- [WHAT YOU SHOULD DO]: Each entry below must be repeated exactly, with pictures left out.

- [Content revision data]:
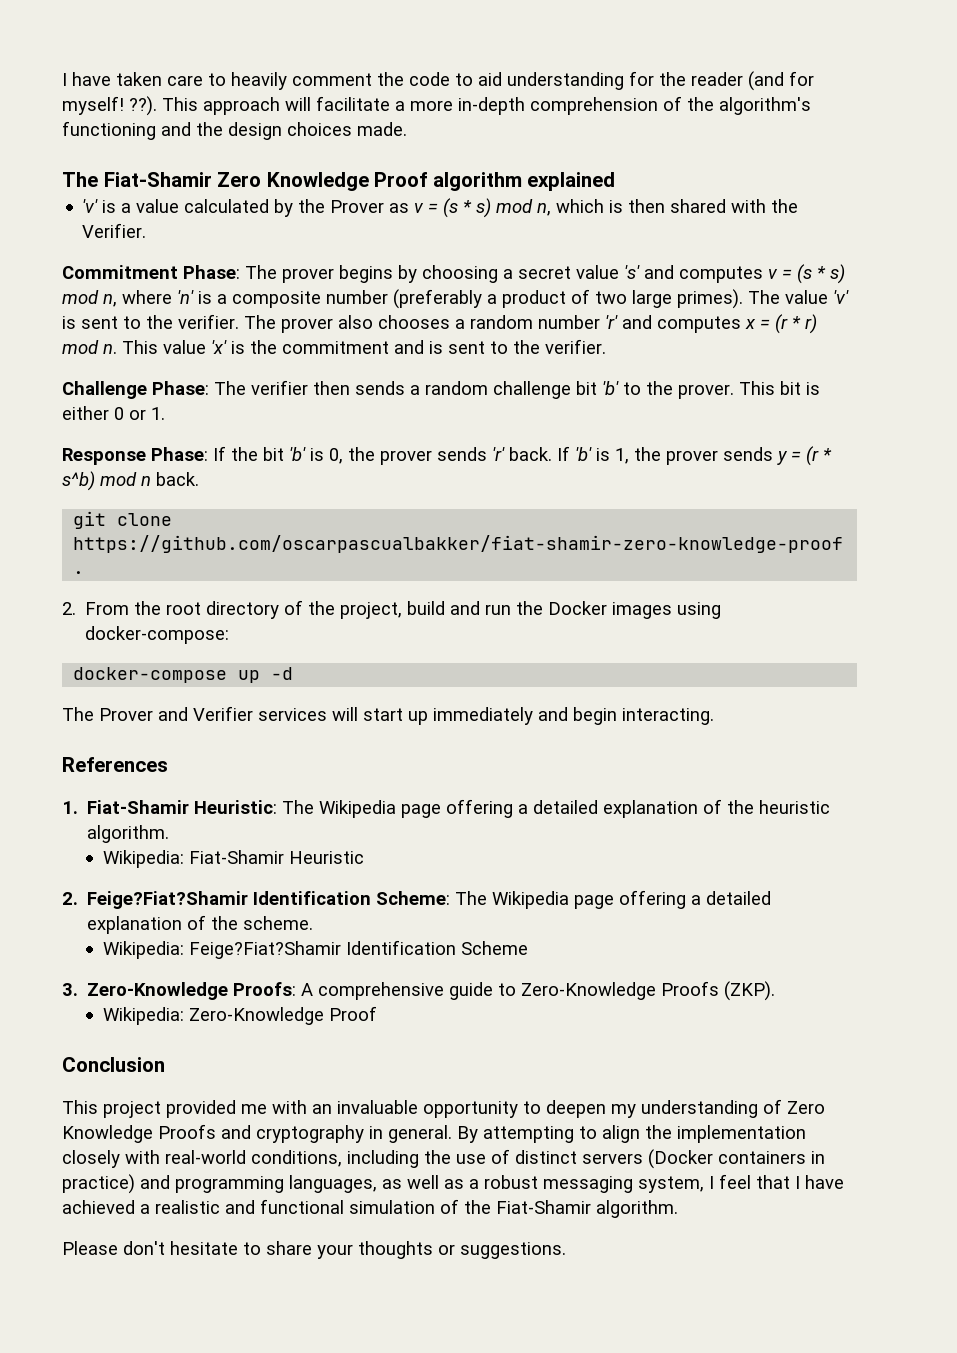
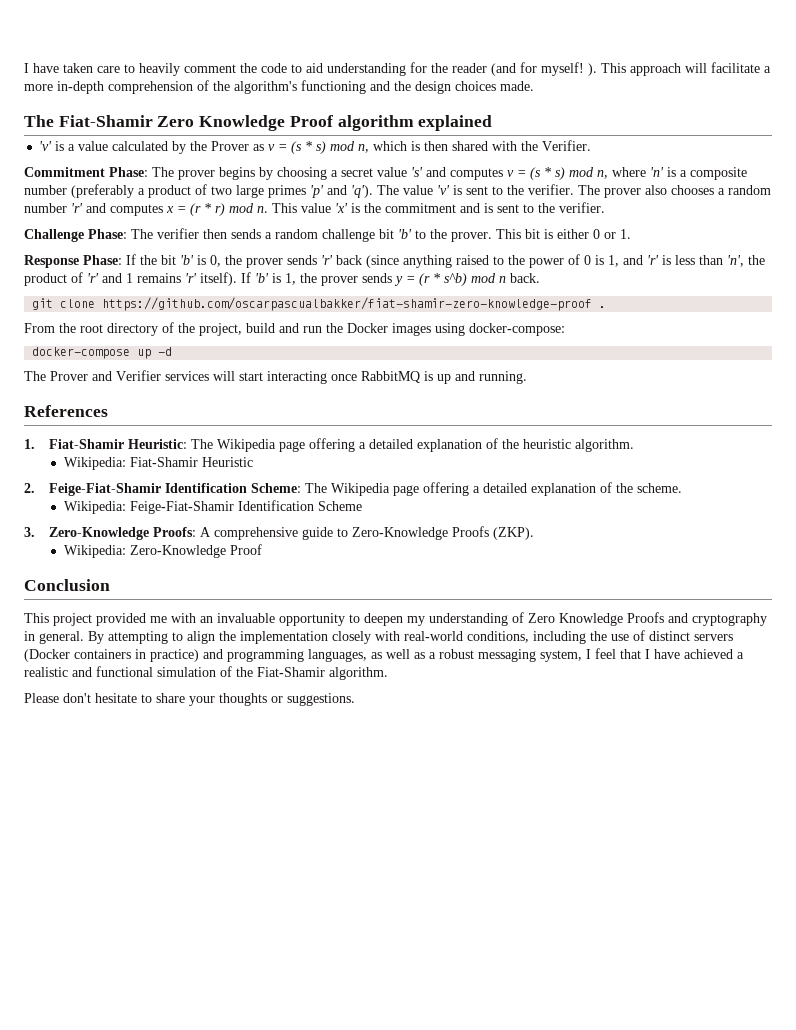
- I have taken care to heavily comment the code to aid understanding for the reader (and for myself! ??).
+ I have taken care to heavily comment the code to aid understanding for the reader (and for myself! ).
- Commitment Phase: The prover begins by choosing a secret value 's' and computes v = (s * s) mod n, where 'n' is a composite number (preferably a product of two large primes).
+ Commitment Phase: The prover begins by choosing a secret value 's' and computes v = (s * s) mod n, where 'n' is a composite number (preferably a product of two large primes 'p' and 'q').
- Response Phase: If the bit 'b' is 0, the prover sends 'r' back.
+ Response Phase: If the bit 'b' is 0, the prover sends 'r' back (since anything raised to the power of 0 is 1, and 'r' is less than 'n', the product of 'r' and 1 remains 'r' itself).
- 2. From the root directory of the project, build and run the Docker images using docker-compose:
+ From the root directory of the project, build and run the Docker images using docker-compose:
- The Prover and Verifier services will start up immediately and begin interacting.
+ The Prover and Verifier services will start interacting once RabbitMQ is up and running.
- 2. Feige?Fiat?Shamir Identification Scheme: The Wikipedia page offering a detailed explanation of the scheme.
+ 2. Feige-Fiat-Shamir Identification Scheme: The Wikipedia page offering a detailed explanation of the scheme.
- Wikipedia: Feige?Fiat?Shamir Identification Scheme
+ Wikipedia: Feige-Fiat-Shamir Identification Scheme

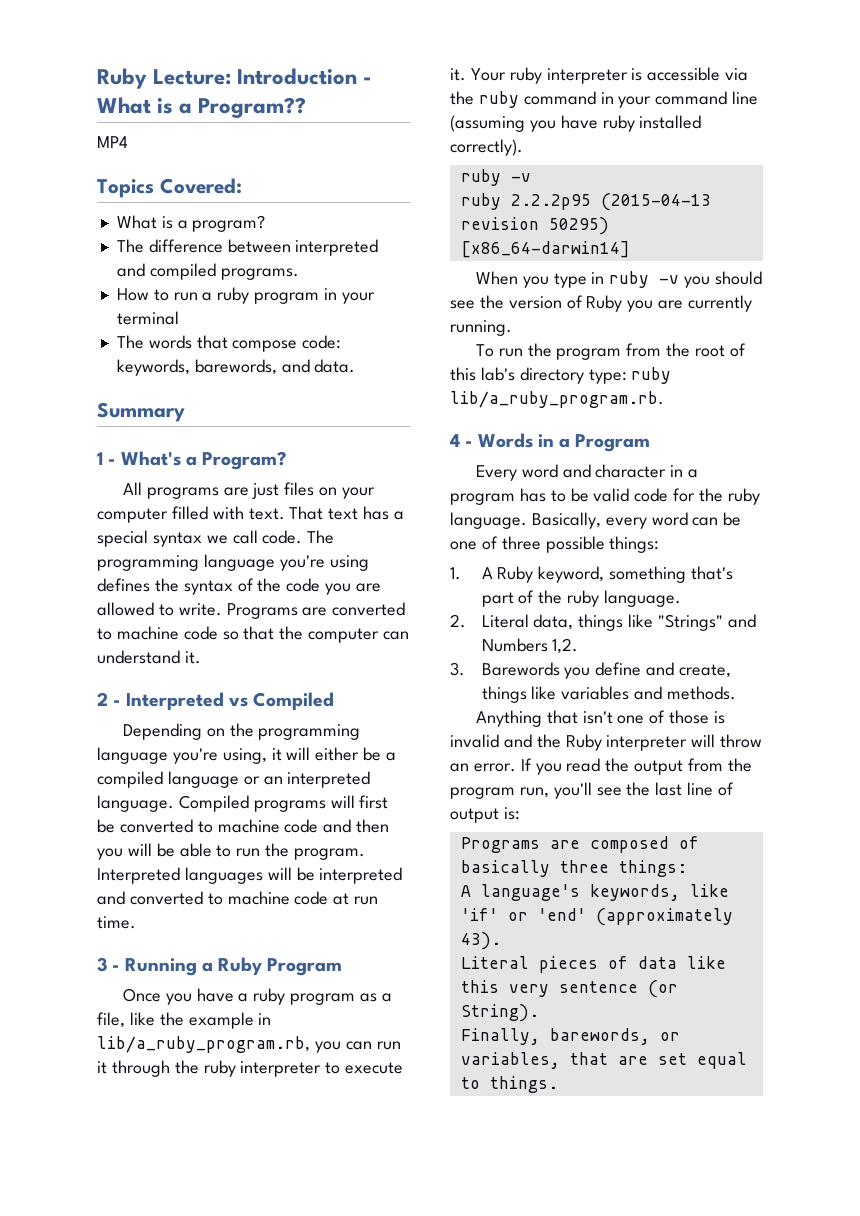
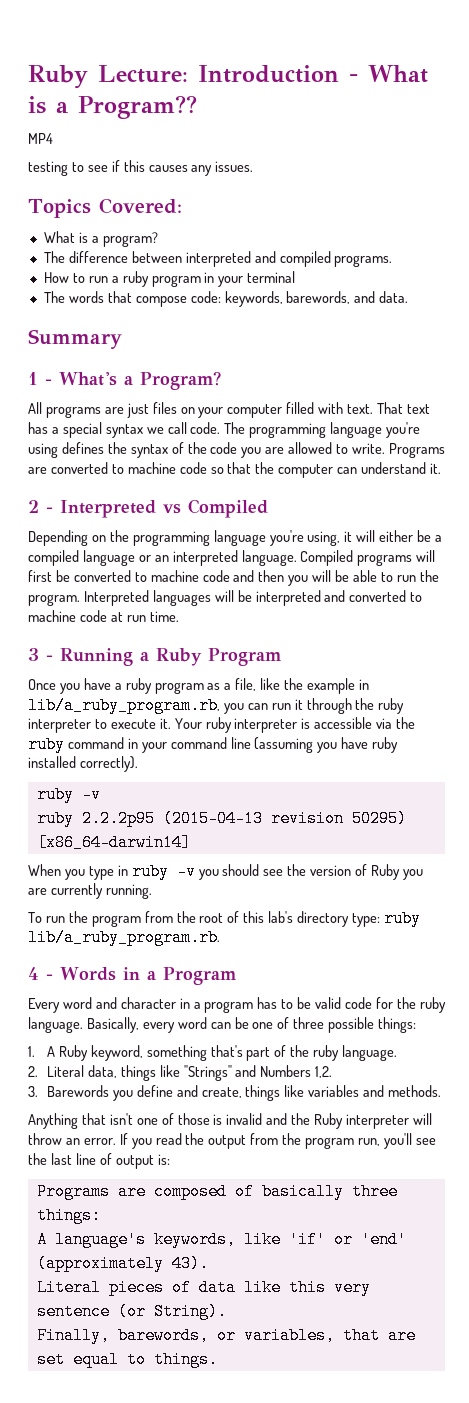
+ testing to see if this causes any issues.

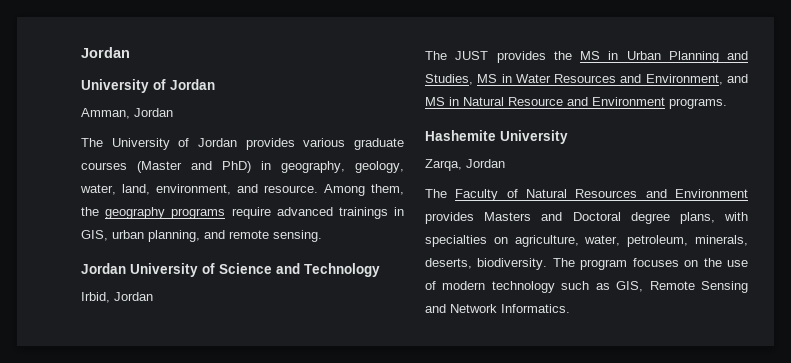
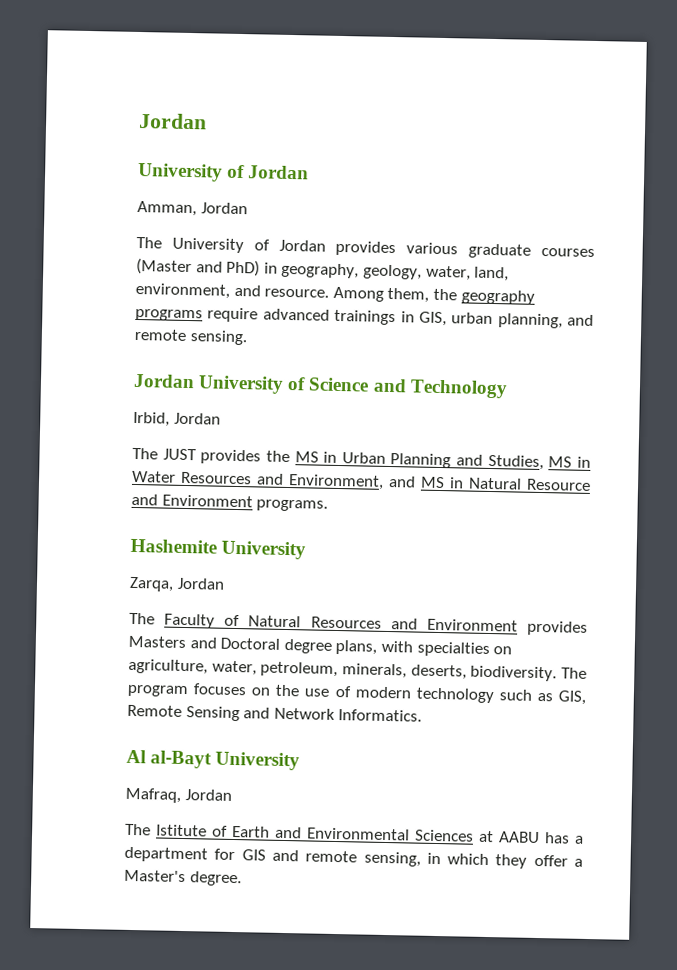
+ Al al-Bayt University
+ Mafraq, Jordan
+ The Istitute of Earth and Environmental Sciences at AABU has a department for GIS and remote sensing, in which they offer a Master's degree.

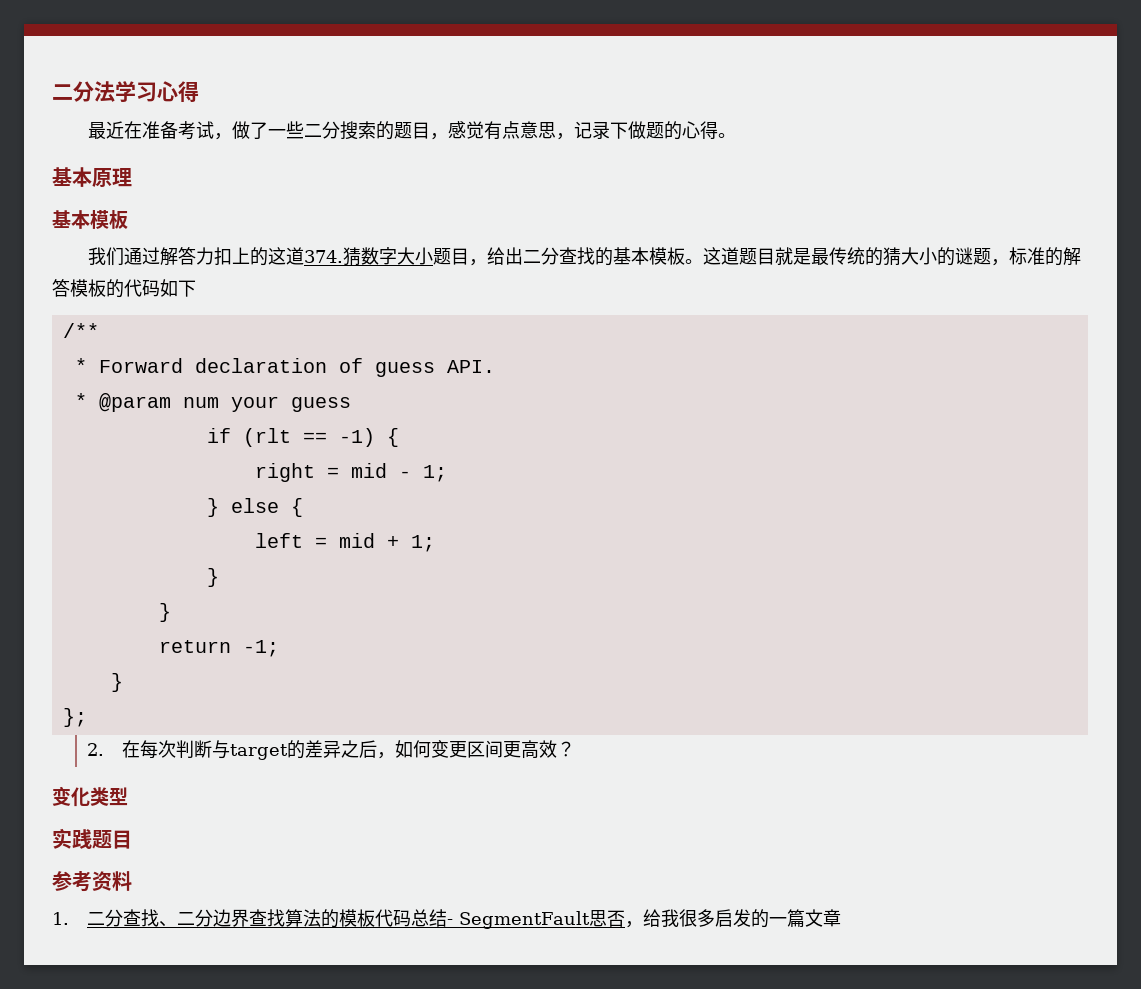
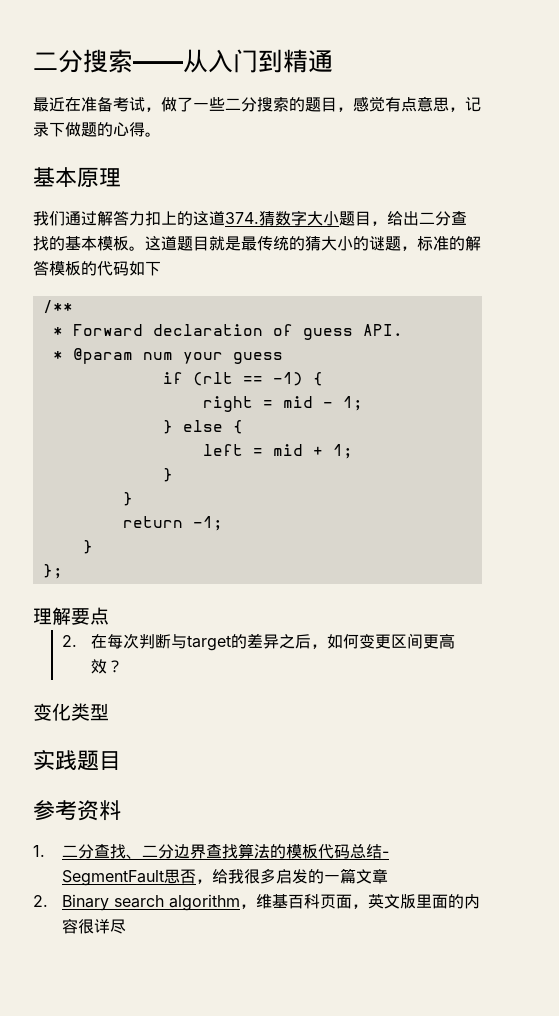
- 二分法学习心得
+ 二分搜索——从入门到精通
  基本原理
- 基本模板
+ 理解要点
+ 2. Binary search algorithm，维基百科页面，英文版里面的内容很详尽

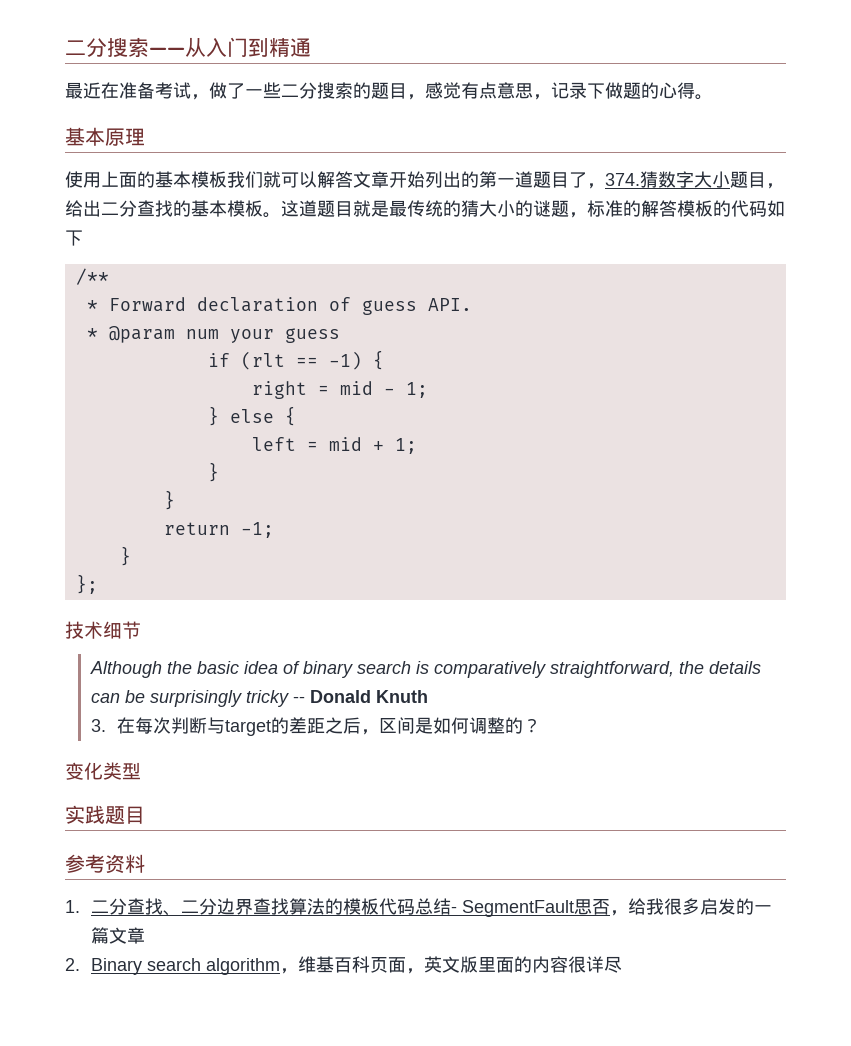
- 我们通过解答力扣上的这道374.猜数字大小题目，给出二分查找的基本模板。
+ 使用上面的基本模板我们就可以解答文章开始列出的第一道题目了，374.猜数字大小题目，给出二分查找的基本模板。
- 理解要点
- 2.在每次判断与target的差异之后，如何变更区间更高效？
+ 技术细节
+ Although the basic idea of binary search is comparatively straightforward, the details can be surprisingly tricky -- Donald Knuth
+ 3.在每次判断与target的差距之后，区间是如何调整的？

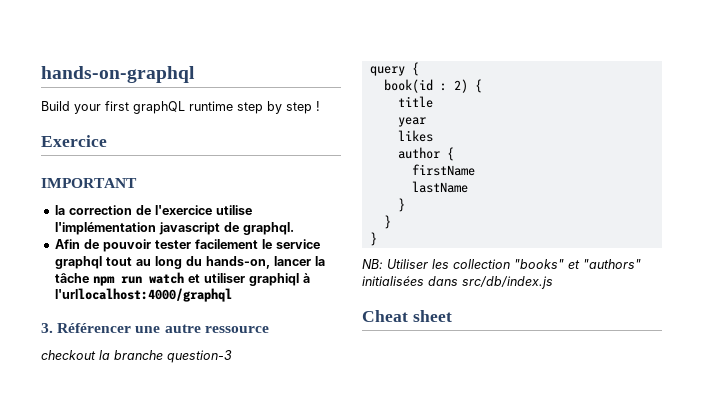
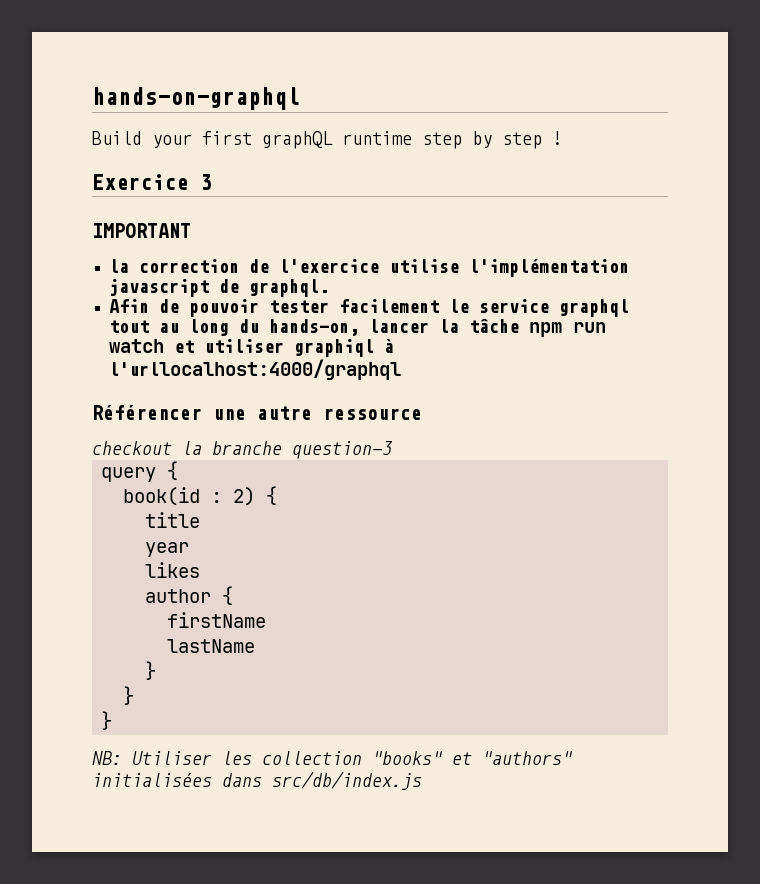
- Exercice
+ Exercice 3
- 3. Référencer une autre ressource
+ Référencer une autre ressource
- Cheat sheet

- [YOUR RESPONSE]:
- I have taken care to heavily comment the code to aid understanding for the reader (and for myself! ??).
+ I have taken care to heavily comment the code to aid understanding for the reader (and for myself! ).
- Commitment Phase: The prover begins by choosing a secret value 's' and computes v = (s * s) mod n, where 'n' is a composite number (preferably a product of two large primes).
+ Commitment Phase: The prover begins by choosing a secret value 's' and computes v = (s * s) mod n, where 'n' is a composite number (preferably a product of two large primes 'p' and 'q').
- Response Phase: If the bit 'b' is 0, the prover sends 'r' back.
+ Response Phase: If the bit 'b' is 0, the prover sends 'r' back (since anything raised to the power of 0 is 1, and 'r' is less than 'n', the product of 'r' and 1 remains 'r' itself).
- 2. From the root directory of the project, build and run the Docker images using docker-compose:
+ From the root directory of the project, build and run the Docker images using docker-compose:
- The Prover and Verifier services will start up immediately and begin interacting.
+ The Prover and Verifier services will start interacting once RabbitMQ is up and running.
- 2. Feige?Fiat?Shamir Identification Scheme: The Wikipedia page offering a detailed explanation of the scheme.
+ 2. Feige-Fiat-Shamir Identification Scheme: The Wikipedia page offering a detailed explanation of the scheme.
- Wikipedia: Feige?Fiat?Shamir Identification Scheme
+ Wikipedia: Feige-Fiat-Shamir Identification Scheme

+ testing to see if this causes any issues.

+ Al al-Bayt University
+ Mafraq, Jordan
+ The Istitute of Earth and Environmental Sciences at AABU has a department for GIS and remote sensing, in which they offer a Master's degree.

- 二分法学习心得
+ 二分搜索——从入门到精通
  基本原理
- 基本模板
+ 理解要点
+ 2. Binary search algorithm，维基百科页面，英文版里面的内容很详尽

- 我们通过解答力扣上的这道374.猜数字大小题目，给出二分查找的基本模板。
+ 使用上面的基本模板我们就可以解答文章开始列出的第一道题目了，374.猜数字大小题目，给出二分查找的基本模板。
- 理解要点
- 2.在每次判断与target的差异之后，如何变更区间更高效？
+ 技术细节
+ Although the basic idea of binary search is comparatively straightforward, the details can be surprisingly tricky -- Donald Knuth
+ 3.在每次判断与target的差距之后，区间是如何调整的？

- Exercice
+ Exercice 3
- 3. Référencer une autre ressource
+ Référencer une autre ressource
- Cheat sheet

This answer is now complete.